*Exercise*. Within the material below, how many lines contain the word "Chromium"? Give that number only.

*Data listing*.
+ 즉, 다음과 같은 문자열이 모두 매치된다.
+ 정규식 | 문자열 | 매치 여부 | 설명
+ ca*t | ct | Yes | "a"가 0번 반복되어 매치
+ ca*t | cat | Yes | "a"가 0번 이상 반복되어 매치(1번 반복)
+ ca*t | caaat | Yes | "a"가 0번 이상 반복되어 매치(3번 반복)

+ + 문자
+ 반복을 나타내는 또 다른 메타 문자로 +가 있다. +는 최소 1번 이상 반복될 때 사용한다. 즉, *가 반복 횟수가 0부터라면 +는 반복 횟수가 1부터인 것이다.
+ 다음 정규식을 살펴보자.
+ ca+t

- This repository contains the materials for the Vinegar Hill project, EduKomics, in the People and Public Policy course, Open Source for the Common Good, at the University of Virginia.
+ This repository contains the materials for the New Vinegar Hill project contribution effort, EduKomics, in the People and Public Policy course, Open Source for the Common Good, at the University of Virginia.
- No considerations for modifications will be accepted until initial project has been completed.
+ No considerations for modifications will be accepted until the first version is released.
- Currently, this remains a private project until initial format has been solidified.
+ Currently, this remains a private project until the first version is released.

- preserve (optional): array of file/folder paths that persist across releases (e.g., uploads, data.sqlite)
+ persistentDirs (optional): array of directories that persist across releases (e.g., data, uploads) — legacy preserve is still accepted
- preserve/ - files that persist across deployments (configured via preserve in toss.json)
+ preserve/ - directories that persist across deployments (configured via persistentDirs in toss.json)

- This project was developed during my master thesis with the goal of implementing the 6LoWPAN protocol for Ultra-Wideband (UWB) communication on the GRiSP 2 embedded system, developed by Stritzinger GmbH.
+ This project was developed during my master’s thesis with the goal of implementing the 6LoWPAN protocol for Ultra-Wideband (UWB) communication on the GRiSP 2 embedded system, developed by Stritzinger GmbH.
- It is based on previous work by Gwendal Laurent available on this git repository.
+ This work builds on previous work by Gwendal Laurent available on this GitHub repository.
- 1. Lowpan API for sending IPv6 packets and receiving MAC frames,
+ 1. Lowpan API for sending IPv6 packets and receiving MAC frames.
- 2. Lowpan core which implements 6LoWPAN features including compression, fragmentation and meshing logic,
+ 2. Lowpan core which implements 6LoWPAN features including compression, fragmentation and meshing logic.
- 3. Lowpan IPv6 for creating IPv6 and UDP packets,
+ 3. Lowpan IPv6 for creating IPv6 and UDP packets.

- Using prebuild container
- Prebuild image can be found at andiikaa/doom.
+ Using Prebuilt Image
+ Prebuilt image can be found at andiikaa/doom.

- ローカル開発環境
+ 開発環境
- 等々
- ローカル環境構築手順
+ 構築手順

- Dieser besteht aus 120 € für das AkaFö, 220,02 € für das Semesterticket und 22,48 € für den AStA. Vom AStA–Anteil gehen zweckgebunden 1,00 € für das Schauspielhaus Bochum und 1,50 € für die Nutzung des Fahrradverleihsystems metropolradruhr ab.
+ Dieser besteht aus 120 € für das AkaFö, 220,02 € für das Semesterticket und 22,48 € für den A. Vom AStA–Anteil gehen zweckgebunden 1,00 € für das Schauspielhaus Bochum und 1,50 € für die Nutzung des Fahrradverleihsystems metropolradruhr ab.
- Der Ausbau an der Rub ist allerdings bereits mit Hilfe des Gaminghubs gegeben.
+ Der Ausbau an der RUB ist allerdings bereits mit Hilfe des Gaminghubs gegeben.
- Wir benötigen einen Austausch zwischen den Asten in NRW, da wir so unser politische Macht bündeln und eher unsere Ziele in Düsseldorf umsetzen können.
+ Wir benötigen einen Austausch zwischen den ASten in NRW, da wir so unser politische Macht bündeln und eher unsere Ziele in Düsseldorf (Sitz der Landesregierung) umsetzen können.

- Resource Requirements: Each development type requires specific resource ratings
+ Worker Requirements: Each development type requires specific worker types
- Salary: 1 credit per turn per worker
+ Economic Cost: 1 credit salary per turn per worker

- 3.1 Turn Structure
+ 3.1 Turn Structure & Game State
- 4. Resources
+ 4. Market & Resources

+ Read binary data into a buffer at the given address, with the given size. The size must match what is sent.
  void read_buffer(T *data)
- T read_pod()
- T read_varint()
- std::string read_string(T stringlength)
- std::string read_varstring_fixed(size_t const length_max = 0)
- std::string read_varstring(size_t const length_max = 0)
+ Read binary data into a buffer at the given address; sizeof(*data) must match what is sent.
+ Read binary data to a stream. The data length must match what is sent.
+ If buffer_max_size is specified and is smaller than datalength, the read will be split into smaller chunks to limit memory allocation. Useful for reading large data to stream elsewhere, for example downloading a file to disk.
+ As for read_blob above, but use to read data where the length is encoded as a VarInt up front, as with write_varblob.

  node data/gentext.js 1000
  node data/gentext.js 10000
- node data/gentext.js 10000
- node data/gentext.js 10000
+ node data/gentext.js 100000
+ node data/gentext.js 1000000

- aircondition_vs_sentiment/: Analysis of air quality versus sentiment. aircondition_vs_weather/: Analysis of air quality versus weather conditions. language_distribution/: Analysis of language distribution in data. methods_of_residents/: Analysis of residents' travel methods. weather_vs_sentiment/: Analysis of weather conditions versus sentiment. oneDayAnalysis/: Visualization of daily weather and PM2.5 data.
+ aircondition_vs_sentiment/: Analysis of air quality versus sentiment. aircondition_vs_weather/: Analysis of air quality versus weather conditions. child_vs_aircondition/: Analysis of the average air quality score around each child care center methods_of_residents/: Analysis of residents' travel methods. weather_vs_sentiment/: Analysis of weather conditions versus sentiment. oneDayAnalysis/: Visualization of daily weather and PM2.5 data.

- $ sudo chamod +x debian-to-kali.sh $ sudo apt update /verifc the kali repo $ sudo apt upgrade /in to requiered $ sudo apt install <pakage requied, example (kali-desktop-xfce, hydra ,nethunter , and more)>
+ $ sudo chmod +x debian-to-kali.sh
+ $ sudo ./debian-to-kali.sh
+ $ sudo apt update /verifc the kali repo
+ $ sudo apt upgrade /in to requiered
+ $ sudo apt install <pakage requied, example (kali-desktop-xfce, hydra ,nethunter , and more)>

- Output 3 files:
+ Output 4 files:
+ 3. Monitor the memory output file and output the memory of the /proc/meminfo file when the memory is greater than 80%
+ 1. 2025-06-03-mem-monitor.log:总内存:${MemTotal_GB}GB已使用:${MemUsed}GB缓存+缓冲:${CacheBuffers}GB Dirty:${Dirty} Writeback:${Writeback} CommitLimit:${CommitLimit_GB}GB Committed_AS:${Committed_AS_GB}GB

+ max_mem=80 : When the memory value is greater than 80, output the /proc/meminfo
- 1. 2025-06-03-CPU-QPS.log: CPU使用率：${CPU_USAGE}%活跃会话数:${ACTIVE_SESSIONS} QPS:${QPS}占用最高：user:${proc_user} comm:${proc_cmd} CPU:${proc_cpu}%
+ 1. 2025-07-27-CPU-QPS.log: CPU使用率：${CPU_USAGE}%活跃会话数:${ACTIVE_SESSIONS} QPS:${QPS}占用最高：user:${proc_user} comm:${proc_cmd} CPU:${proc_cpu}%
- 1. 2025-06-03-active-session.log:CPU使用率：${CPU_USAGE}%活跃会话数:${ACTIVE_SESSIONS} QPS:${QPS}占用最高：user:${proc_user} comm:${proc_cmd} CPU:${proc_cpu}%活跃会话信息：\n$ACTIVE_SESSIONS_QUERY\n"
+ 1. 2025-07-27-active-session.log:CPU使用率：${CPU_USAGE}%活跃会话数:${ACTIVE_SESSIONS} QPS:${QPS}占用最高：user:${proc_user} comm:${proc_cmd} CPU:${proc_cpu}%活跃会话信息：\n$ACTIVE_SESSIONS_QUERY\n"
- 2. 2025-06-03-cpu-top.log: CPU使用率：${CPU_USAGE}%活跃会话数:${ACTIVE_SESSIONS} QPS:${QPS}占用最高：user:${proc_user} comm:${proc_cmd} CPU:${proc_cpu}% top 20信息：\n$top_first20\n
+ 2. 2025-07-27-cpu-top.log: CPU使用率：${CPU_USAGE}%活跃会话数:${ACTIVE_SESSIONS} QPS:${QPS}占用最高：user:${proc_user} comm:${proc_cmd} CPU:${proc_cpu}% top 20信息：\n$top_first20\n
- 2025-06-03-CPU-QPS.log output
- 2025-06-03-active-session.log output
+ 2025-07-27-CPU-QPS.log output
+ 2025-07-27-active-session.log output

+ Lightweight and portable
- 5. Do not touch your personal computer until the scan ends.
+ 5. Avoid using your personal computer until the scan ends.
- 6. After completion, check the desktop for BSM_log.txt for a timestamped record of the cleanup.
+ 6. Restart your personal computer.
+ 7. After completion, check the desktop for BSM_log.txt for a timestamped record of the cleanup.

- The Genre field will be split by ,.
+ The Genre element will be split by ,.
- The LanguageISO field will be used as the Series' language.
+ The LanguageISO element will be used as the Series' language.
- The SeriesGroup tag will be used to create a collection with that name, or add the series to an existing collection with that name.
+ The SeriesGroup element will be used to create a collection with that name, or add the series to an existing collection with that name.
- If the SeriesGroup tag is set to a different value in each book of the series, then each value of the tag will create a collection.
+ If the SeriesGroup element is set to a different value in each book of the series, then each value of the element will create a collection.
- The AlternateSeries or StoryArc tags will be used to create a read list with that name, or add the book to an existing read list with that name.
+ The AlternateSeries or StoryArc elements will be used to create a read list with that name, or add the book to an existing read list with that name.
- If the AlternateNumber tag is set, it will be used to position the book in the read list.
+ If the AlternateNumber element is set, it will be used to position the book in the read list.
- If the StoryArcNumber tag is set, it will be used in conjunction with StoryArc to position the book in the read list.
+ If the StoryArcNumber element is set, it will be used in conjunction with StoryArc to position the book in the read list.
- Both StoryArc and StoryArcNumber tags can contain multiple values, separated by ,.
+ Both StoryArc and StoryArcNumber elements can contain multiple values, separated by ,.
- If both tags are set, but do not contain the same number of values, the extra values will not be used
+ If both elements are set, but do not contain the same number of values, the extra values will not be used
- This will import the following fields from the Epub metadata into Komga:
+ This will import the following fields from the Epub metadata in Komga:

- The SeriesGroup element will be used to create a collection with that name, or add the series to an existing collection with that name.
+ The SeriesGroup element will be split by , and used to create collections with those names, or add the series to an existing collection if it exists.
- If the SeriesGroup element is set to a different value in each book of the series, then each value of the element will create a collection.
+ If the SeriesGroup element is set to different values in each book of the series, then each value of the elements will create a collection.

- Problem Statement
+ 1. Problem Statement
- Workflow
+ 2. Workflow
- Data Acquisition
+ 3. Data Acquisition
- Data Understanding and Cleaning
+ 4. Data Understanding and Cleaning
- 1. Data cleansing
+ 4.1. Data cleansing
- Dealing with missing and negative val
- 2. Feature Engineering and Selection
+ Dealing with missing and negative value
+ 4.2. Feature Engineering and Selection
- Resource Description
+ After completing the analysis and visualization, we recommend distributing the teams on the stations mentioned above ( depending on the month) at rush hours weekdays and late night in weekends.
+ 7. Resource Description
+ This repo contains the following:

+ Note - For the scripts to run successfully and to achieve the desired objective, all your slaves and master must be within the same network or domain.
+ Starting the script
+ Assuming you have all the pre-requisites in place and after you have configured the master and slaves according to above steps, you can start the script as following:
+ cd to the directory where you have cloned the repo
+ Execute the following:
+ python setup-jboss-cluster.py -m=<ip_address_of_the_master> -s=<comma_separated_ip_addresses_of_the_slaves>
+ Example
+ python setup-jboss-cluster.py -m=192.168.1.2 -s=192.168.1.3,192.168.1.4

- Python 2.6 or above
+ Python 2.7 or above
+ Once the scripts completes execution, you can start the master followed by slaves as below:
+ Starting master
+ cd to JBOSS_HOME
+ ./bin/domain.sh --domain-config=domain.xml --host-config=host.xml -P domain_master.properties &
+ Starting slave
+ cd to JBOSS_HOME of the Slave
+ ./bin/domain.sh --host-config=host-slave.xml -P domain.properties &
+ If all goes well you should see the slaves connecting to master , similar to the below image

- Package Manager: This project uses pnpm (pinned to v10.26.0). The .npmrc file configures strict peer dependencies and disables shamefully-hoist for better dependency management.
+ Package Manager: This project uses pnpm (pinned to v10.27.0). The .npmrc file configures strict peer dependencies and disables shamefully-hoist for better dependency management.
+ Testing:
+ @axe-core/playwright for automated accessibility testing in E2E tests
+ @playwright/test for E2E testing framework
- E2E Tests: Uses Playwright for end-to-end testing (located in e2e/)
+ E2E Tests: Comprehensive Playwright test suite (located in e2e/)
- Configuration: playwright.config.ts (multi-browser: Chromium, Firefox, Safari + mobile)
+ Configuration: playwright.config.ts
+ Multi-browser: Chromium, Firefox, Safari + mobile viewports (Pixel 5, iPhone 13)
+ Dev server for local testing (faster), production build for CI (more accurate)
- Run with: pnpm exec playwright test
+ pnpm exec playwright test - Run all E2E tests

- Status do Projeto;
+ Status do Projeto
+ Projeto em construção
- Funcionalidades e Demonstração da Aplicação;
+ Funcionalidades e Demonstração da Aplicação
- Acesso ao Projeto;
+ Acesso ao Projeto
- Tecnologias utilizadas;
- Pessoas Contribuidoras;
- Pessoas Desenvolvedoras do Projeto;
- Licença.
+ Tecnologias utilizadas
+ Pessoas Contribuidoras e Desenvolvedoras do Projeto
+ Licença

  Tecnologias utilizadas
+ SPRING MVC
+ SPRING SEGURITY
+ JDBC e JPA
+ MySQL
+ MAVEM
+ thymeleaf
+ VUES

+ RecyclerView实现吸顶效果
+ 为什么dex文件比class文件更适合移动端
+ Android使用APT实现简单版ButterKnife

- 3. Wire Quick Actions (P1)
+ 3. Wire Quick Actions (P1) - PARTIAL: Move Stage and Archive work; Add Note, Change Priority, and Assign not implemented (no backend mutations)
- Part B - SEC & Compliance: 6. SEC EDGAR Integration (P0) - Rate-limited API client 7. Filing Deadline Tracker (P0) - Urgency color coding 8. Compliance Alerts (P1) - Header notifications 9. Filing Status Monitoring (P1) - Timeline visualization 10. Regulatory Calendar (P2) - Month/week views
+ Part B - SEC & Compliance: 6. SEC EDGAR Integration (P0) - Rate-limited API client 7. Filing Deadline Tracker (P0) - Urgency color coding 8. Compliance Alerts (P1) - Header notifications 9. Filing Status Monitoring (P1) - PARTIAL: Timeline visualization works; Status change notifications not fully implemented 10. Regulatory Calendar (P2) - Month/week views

*Result below*. 2